Task directions:
Your reply should be a single number, the count of lines in the records that contain "fill".

=== Data section ===

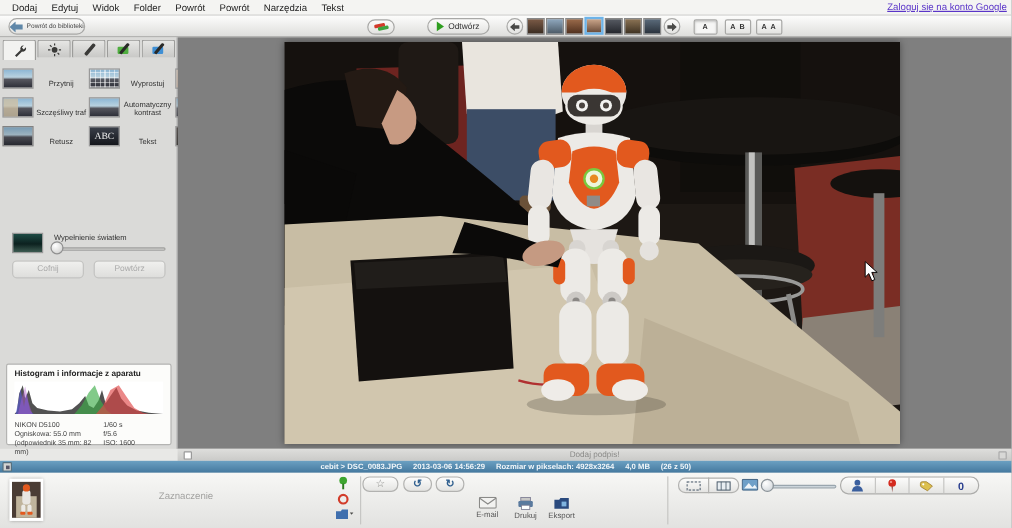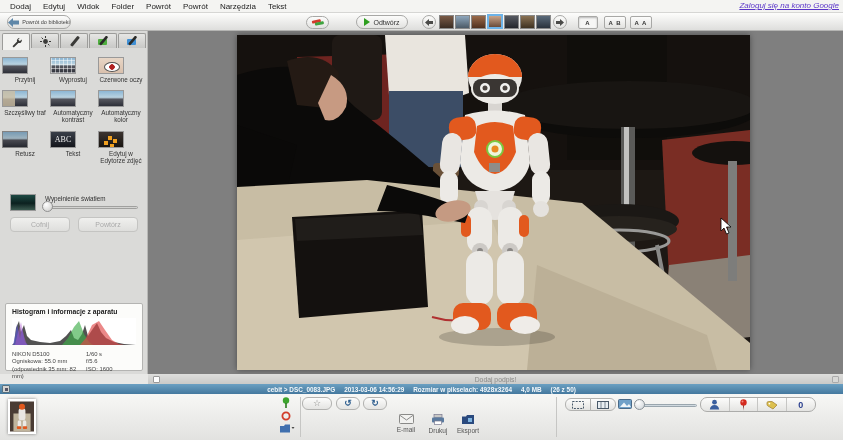--- a/index.html
+++ b/index.html
@@ -10,7 +10,7 @@
   
   .menubar { position:absolute; top:0; left:0; width:843px; height:13px; background:#f4f4f2; border-bottom:1px solid #d6d6d4; display:flex; align-items:center; padding-left:4px; z-index:30;}
   .menu-item { font-size:8px; color:#222; padding:0 6px; cursor:default; }
-  .signin { position:absolute; right:4px; top:1px; font-size:8px; color:#5a35c8; text-decoration:underline;font-style:italic; }
+  .signin { position:absolute; right:4px; top:1px; font-size:8px; color:#5a35c8; text-decoration:underline; }
 
   
   .toolbar { position:absolute; top:13px; left:0; width:843px; height:18px; background:linear-gradient(#fdfdfc,#dededc); border-bottom:1px solid #b4b4b2; z-index:29;}

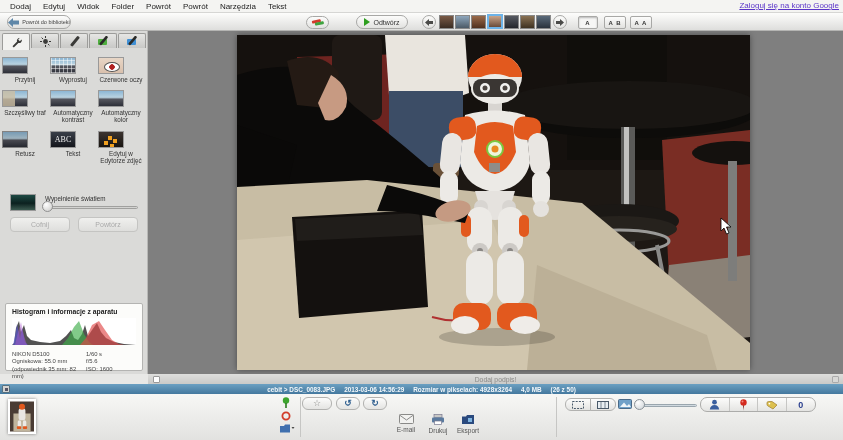--- a/index.html
+++ b/index.html
@@ -33,7 +33,7 @@
   .tab { width:28px; height:15px; background:linear-gradient(#e6e6e4,#c8c8c6); border:1px solid #9c9c9a; border-bottom:none; border-radius:2px 2px 0 0; display:flex; align-items:center; justify-content:center;}
   .tab.sel { background:#f2f2f0; height:17px; }
   .toolgrid { position:absolute; top:26px; left:2px; width:144px; display:grid; grid-template-columns:repeat(3,1fr); row-gap:7px;}
-  .tool { display:flex; flex-direction:column; align-items:flex-start; cursor:pointer;}
+  .tool { display:flex; flex-direction:row; align-items:flex-end; cursor:pointer;}
   .tool .pic { width:26px; height:17px; border:1px solid #999; background:linear-gradient(180deg,#8cb6d4 0%,#b9d2e0 42%,#55565e 55%,#2d2f38 100%); position:relative; overflow:hidden;}
   .tool .lbl { font-size:6.3px; color:#333; text-align:center; margin-top:2px; line-height:1.15; width:46px;}
   .pic-eye { background:linear-gradient(#e8d6c6,#d9c0ac) !important; }

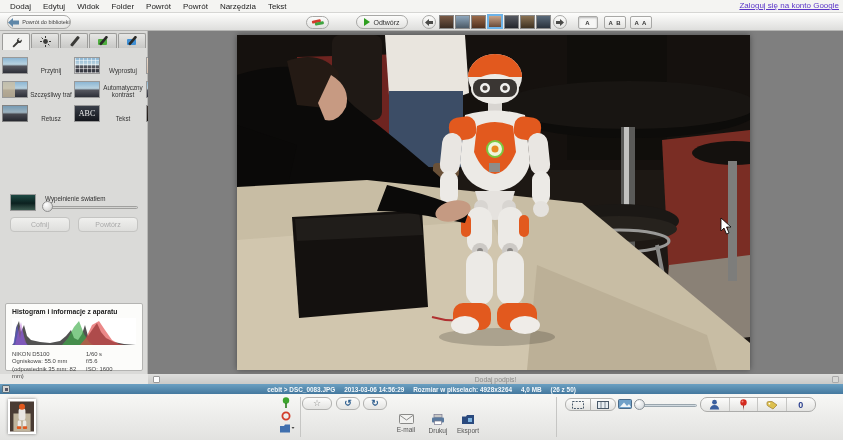--- a/index.html
+++ b/index.html
@@ -402,6 +402,7 @@
     <rect x="8" y="29" width="5" height="3" rx="1" fill="#e2591e"></rect>
     <rect x="15" y="29" width="5" height="3" rx="1" fill="#e2591e"></rect>
   </svg>
+  <div class="sel-label">Zaznaczenie</div>
 
   <div class="mini-btn" style="left:278px; top:2px;">
     <svg width="10" height="11" viewBox="0 0 10 11">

===

Task answer:
2